In der Debatte um Fahrverbote und Diesel ist ein Streit entbrannt: Es geht um den Grenzwert für Stickstoffdioxid. Dieser ist gesetzlich von der EU vorgeschrieben, aber ein Bündnis aus Lungenärzten zweifelt an seinem wissenschaftlichen Gehalt. Das Forum der Internationalen Lungengesellschaften (FIRS) hingegen stimmt den Standards zu. Was wird da eigentlich diskutiert? Prof. Dr. Isabelle Franzen-Reuter ist Immissionsschutzexpertin an unserem Fachbereich Energie – Gebäude – Umwelt und wartet mit Hintergrundwissen zur Debatte auf.

Frau Prof. Franzen-Reuter, was hat es mit den Grenzwerten auf sich?

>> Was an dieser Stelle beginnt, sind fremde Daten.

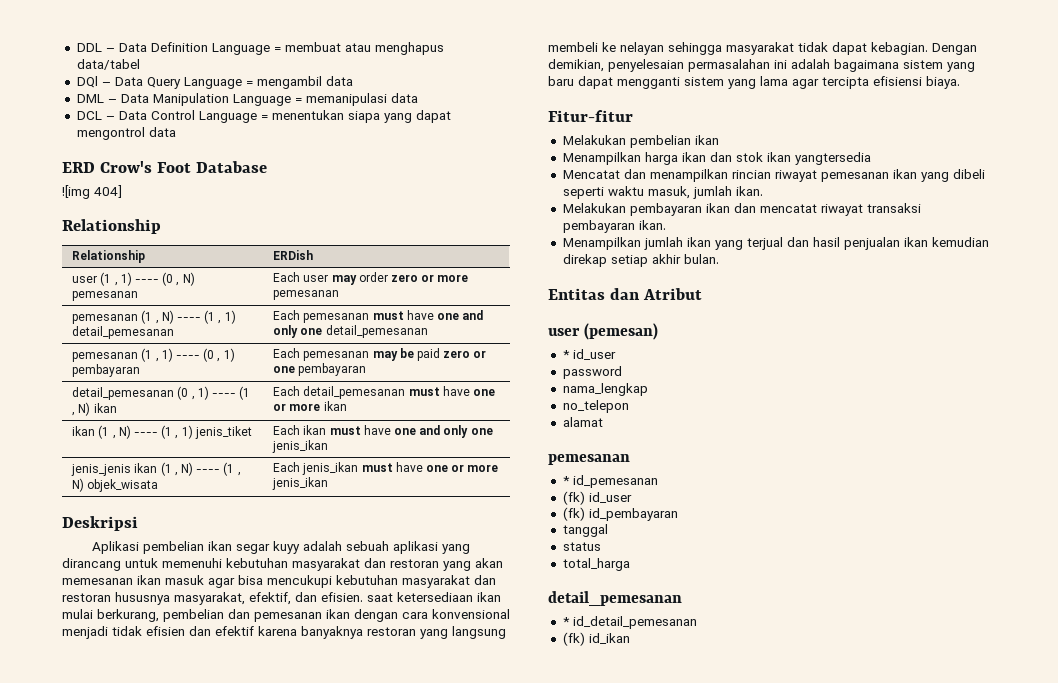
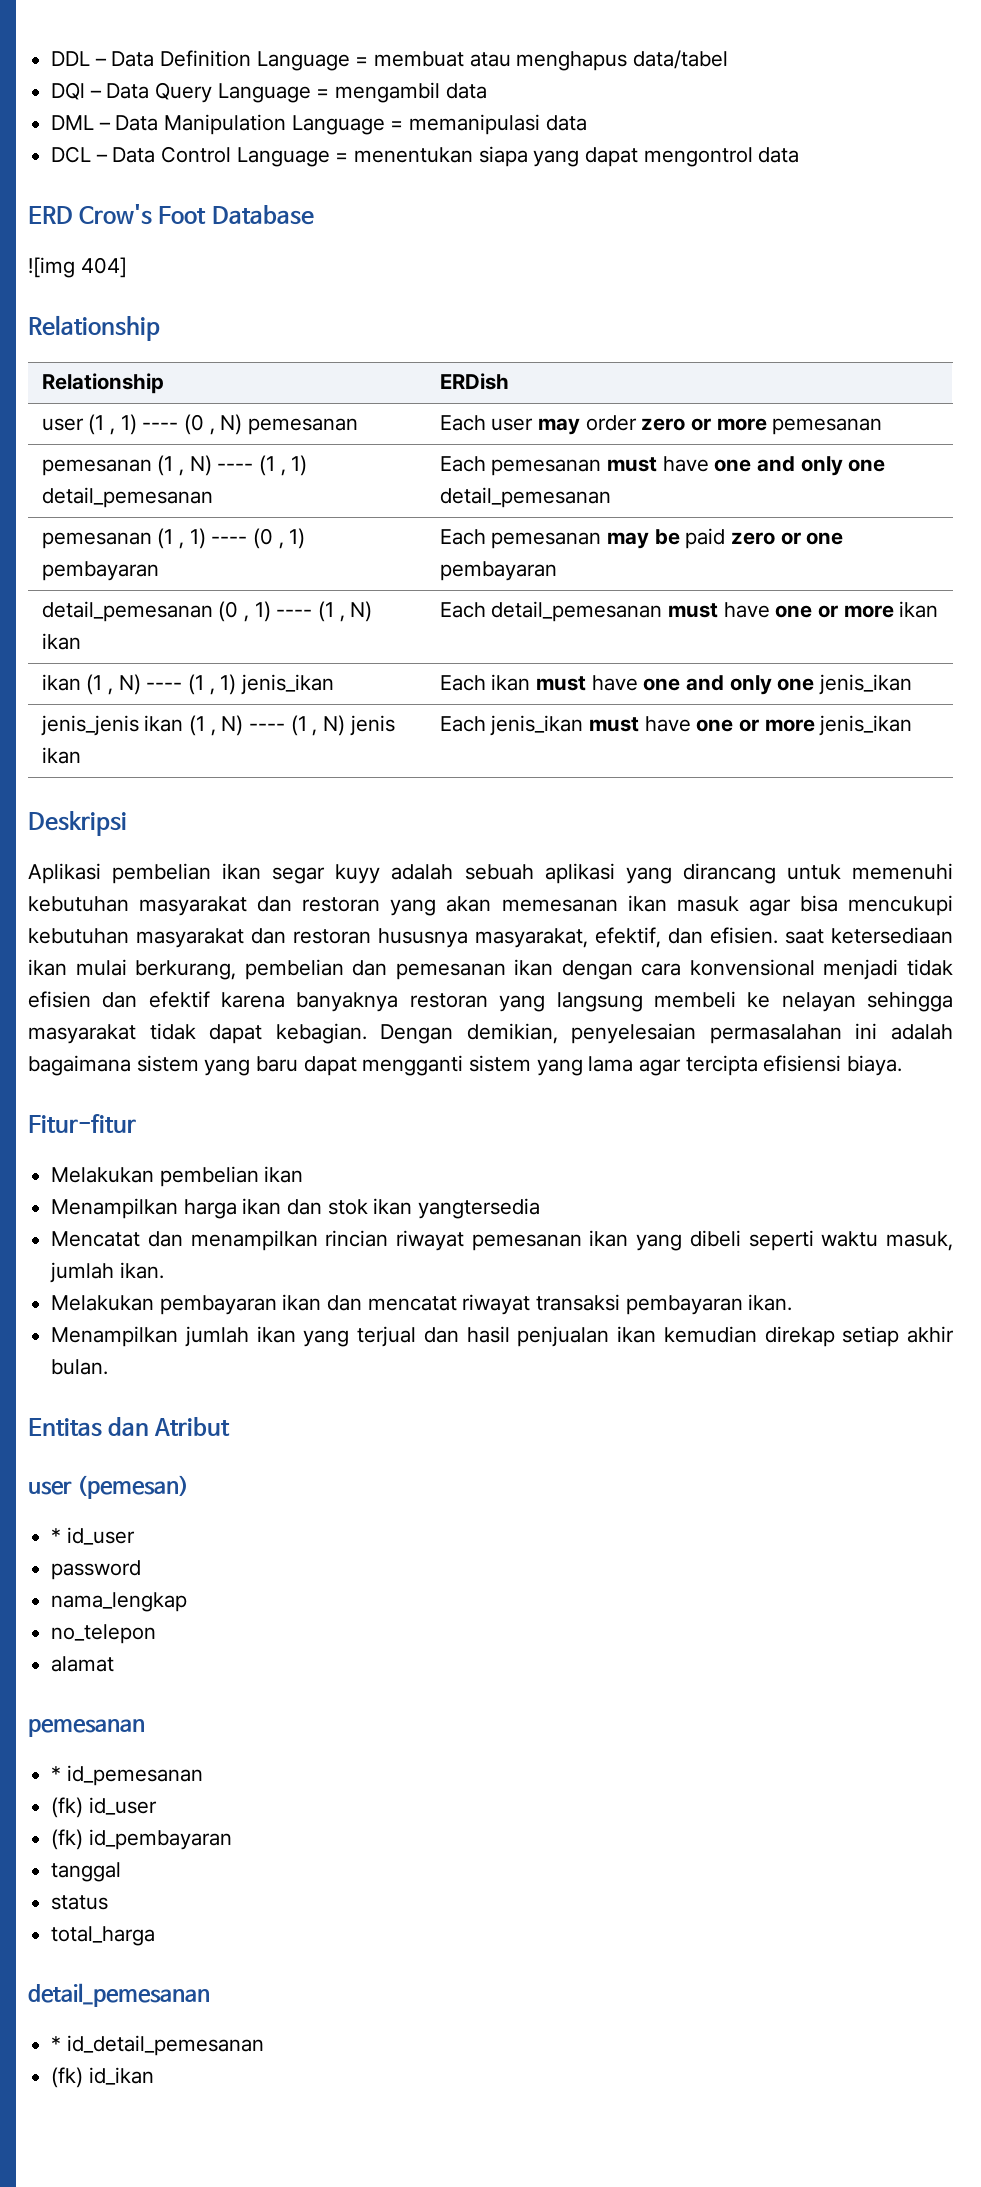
[194,426,252,439] jenis_tiket -> [241,674,335,695] jenis_ikan
[87,479,159,492] objek_wisata -> [349,715,395,736] [41,747,81,764] jenis ikan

Es gibt für ganz viele Schadstoffe Grenzwerte – und nicht nur für Schadstoffe in der Luft, sondern auch in Wasser und Lebensmitteln. Populär ist ja auch der Grenzwert von 50 Milligramm Nitrat pro Liter in unserem Trinkwasser. Das Vorgehen, durch die Politik Grenzwerte zu setzen, ist seit Jahrzehnten etabliert. Die Grenzwerte werden regelmäßig wissenschaftlich überprüft und EU-weit abgeglichen, sie sind nicht plötzlich vom Himmel gefallen.

 

Woher stammen denn die Grenzwerte?

Den Luftqualitätsgrenzwert für Stickstoffdioxid, kurz NO2, hat die EU 2008 eingeführt auf Basis einer Empfehlung, die die WHO schon zehn Jahre vorher ausgesprochen hatte. Die WHO hat eine ausführliche Metaanalyse etlicher Studien zu den gesundheitlichen Wirkungen von Stickoxiden durchführen lassen. Es gibt mittlerweile hunderte von Studien, zum Beispiel mit Tierversuchen oder Zellkulturen, in denen Schädigungen von Zellen des Atemtrakts durch hohe NO2-Konzentrationen nachgewiesen sind. Und auch Beobachtungsstudien, sogenannte epidemiologische Untersuchungen, bei denen viele Menschen mit unterschiedlichen Lebensorten auf gesundheitliche Wirkungen untersucht wurden, wie Asthma oder Bronchitis. Die WHO hat versucht, daraus einen Schwellenwert abzuleiten – also einen Konzentrationswert zu finden, unter dem man nicht mit gesundheitlichen Auswirkungen rechnen muss.

 

Hat das geklappt?

Ein Schwellenwert für NO2 ist nicht bekannt, weil die bei den epidemiologischen Untersuchungen gefundenen Wirkungen nicht nur auf Stickoxide zurückgeführt werden können, sondern auch im Zusammenhang mit anderen Emissionen im Straßenverkehr stehen, wie Benzol oder Ruß. Menschen reagieren sehr unterschiedlich auf Schadstoffe. Trotzdem ist schlechte Luft ein Risikofaktor, und dem sind alle Menschen ausgesetzt – Säuglinge, Schwangere, Erkrankte, Asthmatiker. Der Risikofaktor Luftverschmutzung ist also unfreiwillig, im Gegensatz zum Rauchen beispielweise. Aus den vielen Studienergebnissen wurde deshalb eine Grenzwert-Empfehlung abgeleitet unter Beachtung des Vorsorgeprinzips. Auch das Lebensmittel Luft sollte bestmöglich überwacht und geschützt werden!

 

Was für ein Wert wird in der Debatte um Stickoxide jetzt genau angezweifelt?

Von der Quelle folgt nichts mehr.